→ **What you should do**
Using the listing below, set down exactly the lines from the one that contains "Arlewood Circle, Port" through the one that contains "html: <li><span>12.</span><span>New Front", with no pictures.

→ **Data shown**
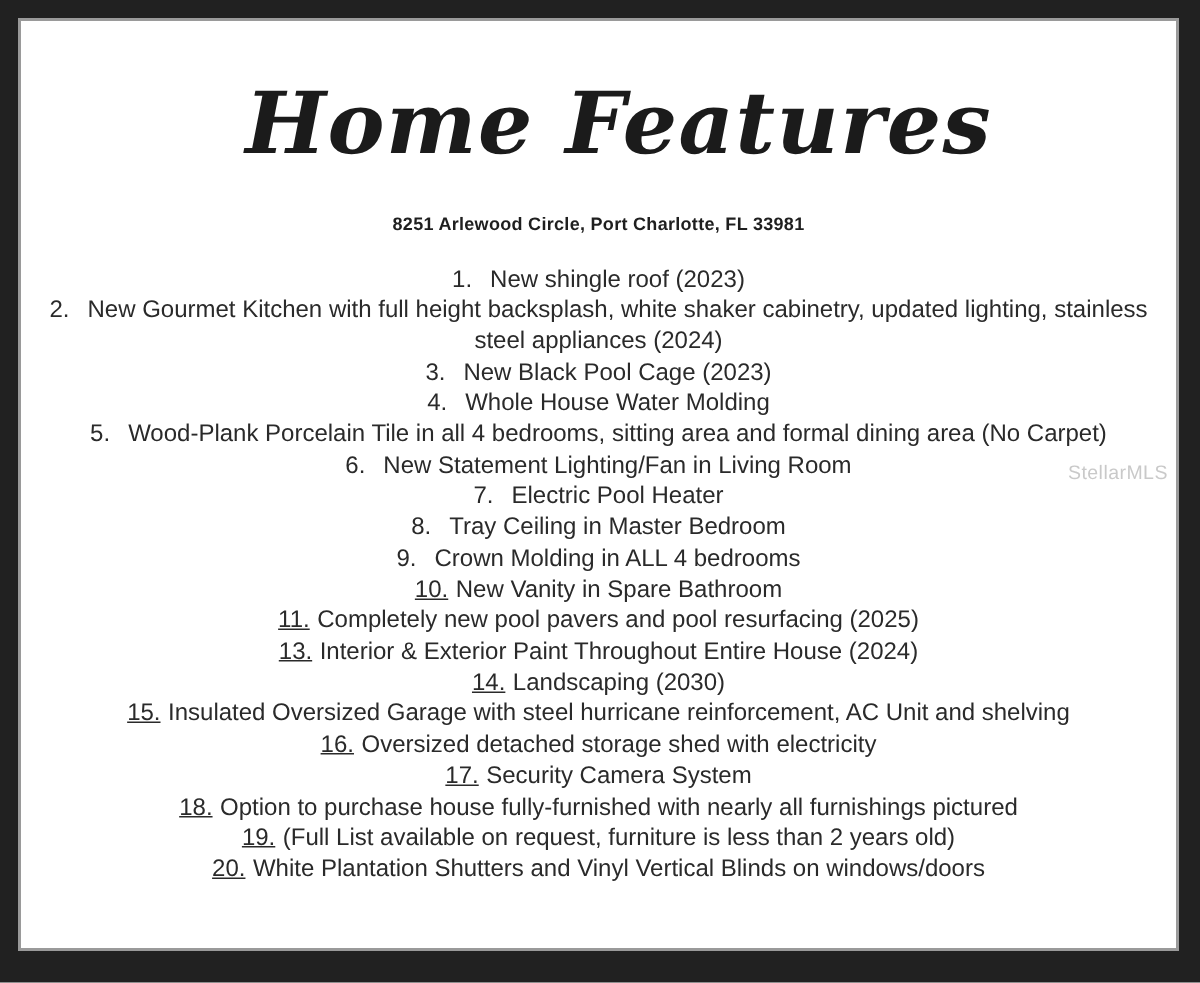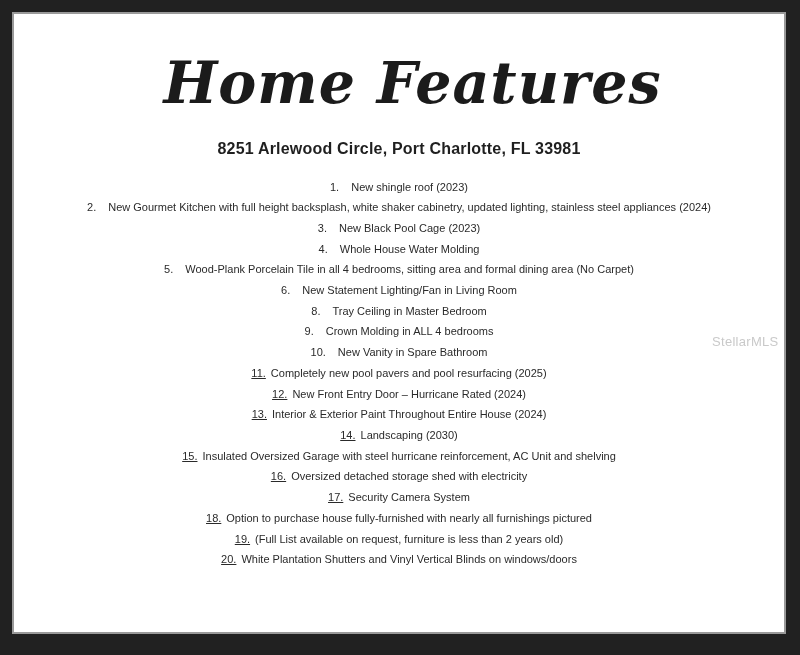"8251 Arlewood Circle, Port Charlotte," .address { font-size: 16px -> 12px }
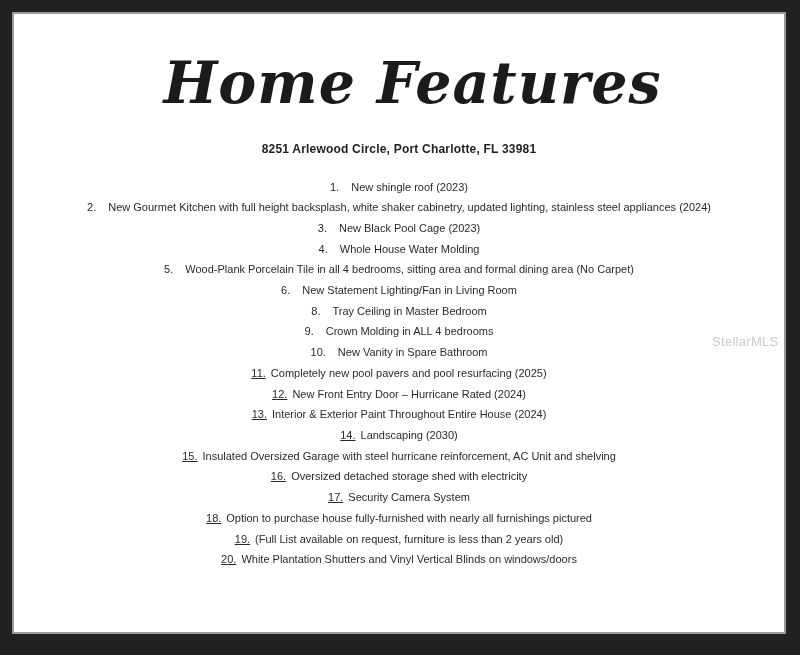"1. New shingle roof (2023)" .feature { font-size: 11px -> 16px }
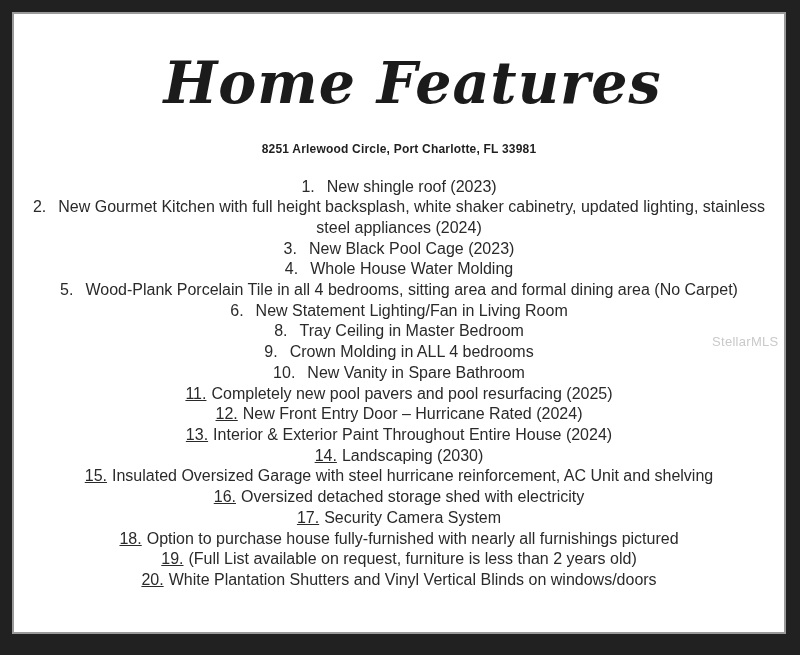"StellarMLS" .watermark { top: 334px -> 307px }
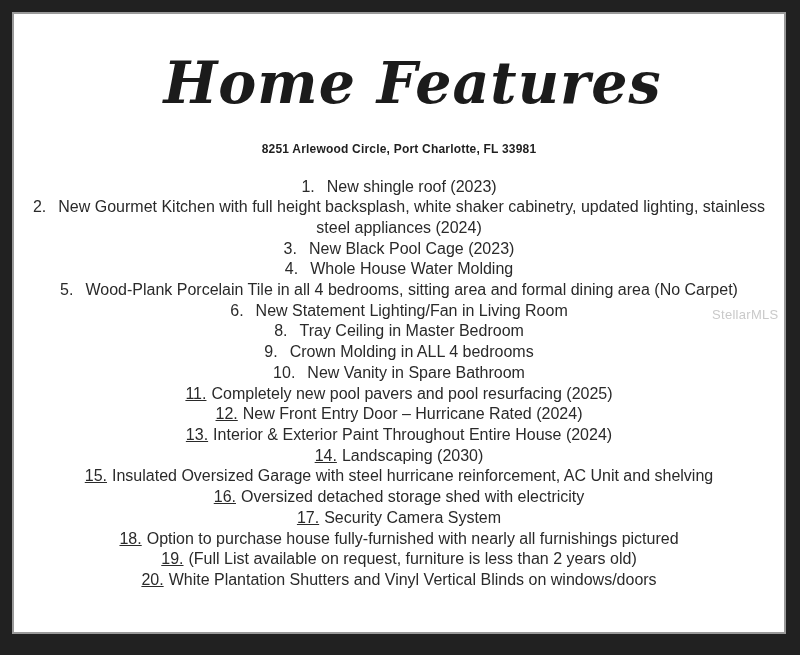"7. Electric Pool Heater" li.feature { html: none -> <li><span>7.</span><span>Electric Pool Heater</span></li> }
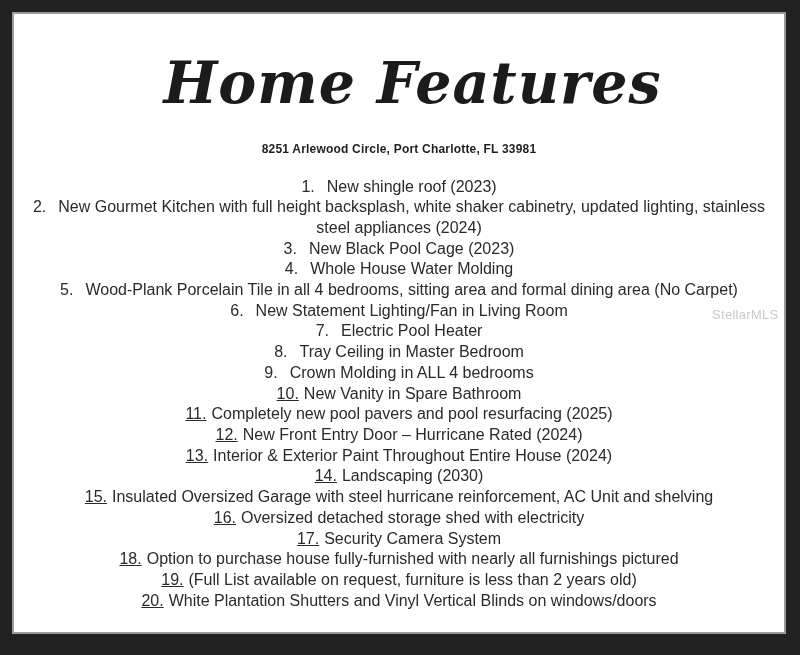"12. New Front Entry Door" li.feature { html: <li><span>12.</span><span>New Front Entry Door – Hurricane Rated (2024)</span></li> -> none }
---
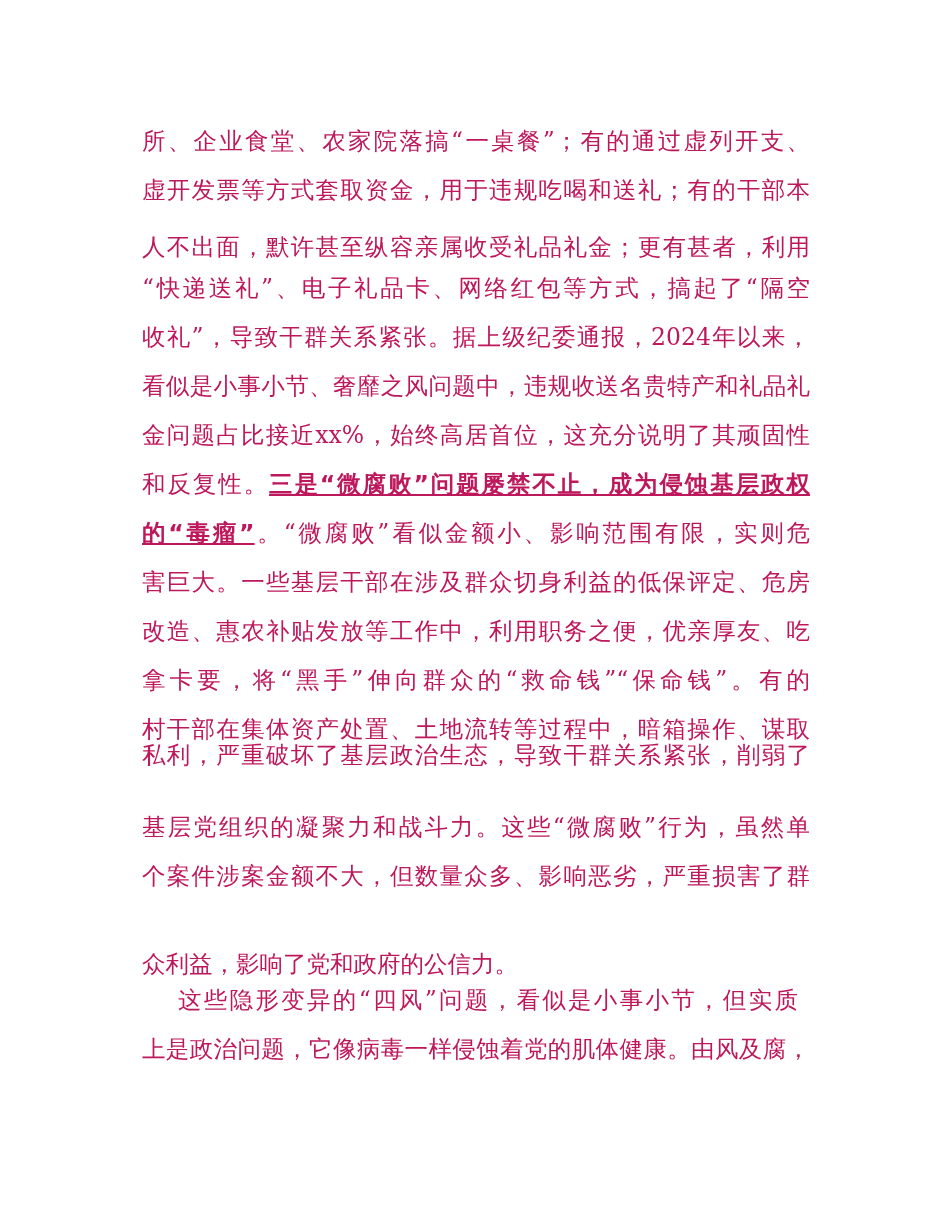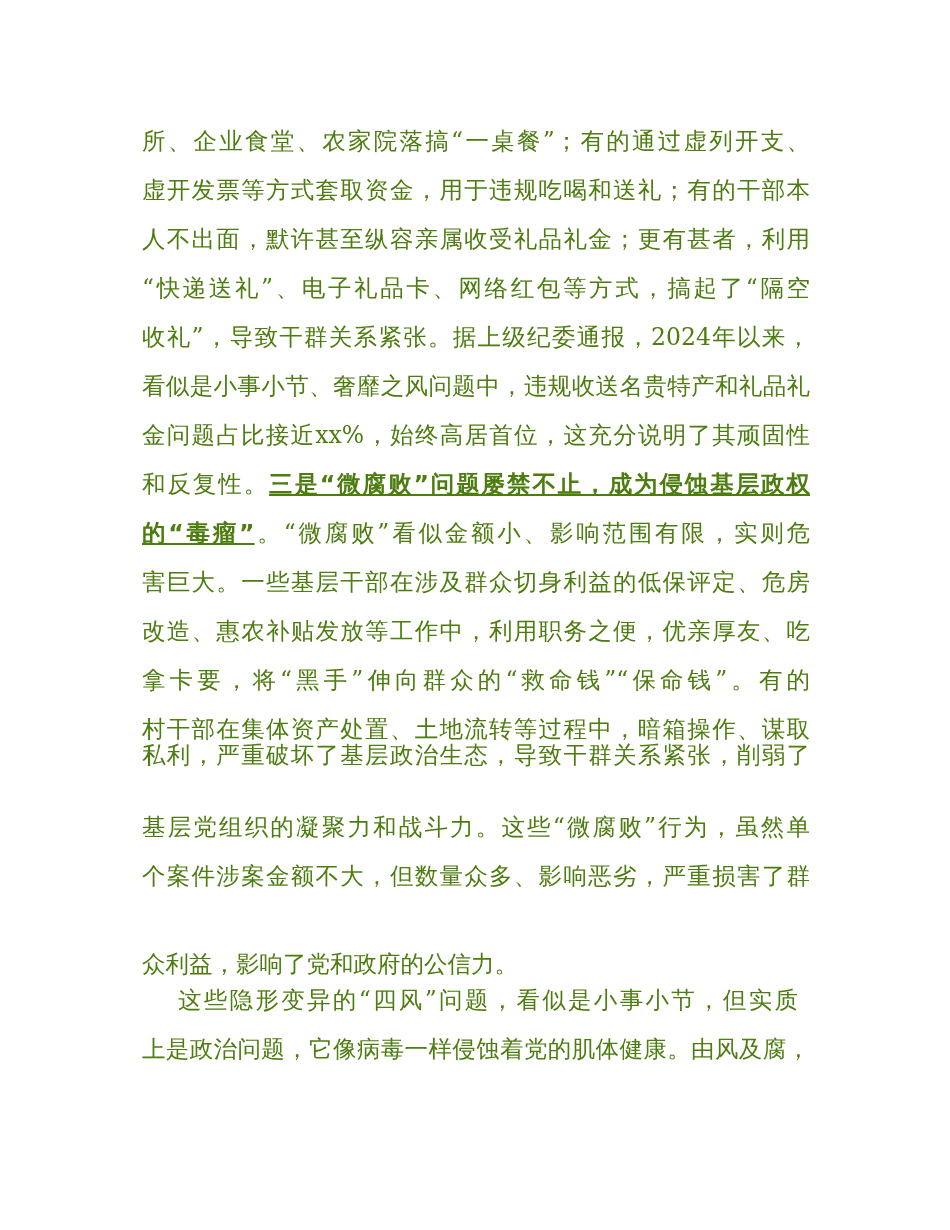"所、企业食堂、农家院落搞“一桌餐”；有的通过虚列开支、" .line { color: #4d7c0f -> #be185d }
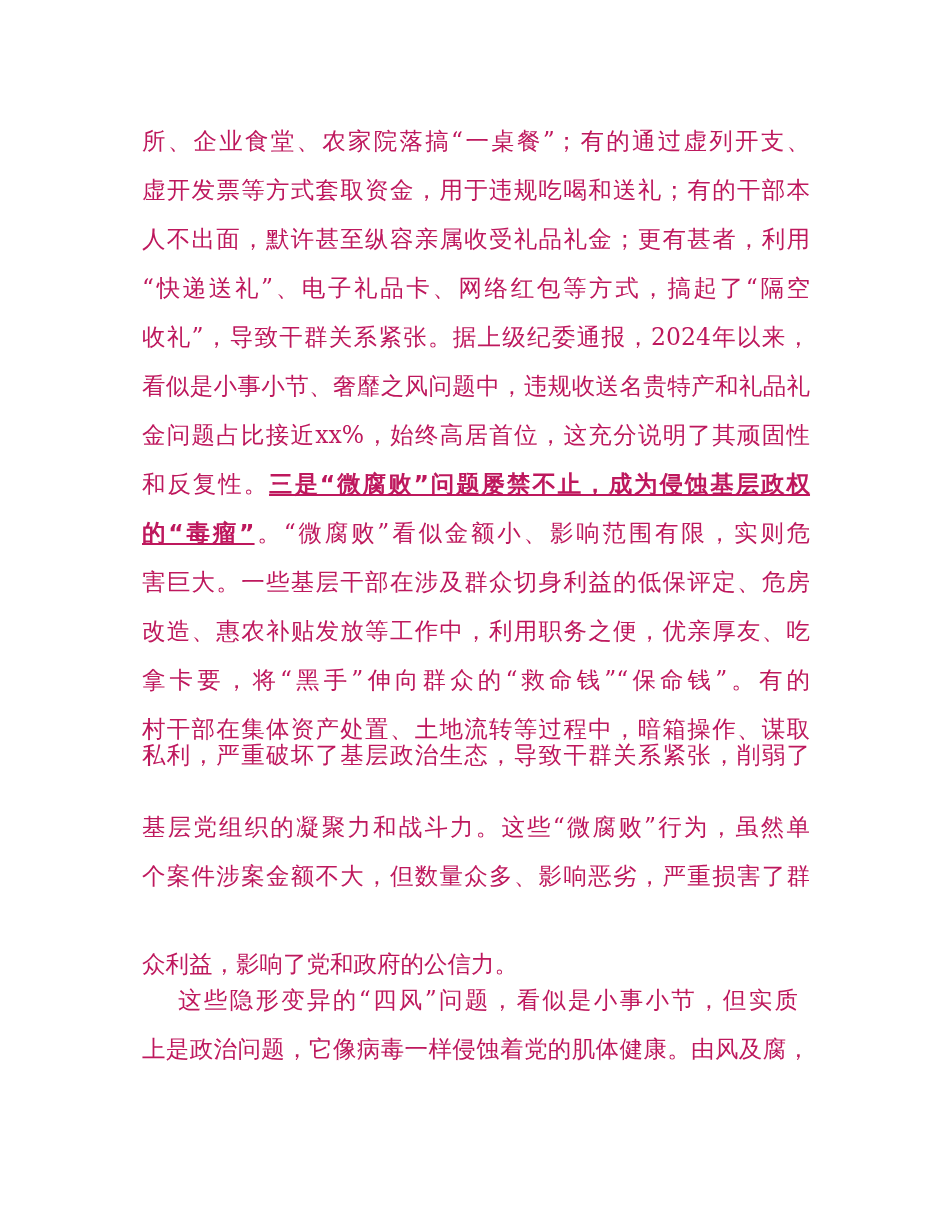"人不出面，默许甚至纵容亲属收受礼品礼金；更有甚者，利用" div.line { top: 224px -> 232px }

→ **Solution for this problem**
"8251 Arlewood Circle, Port Charlotte," .address { font-size: 16px -> 12px }
"1. New shingle roof (2023)" .feature { font-size: 11px -> 16px }
"StellarMLS" .watermark { top: 334px -> 307px }
"7. Electric Pool Heater" li.feature { html: none -> <li><span>7.</span><span>Electric Pool Heater</span></li> }
"12. New Front Entry Door" li.feature { html: <li><span>12.</span><span>New Front Entry Door – Hurricane Rated (2024)</span></li> -> none }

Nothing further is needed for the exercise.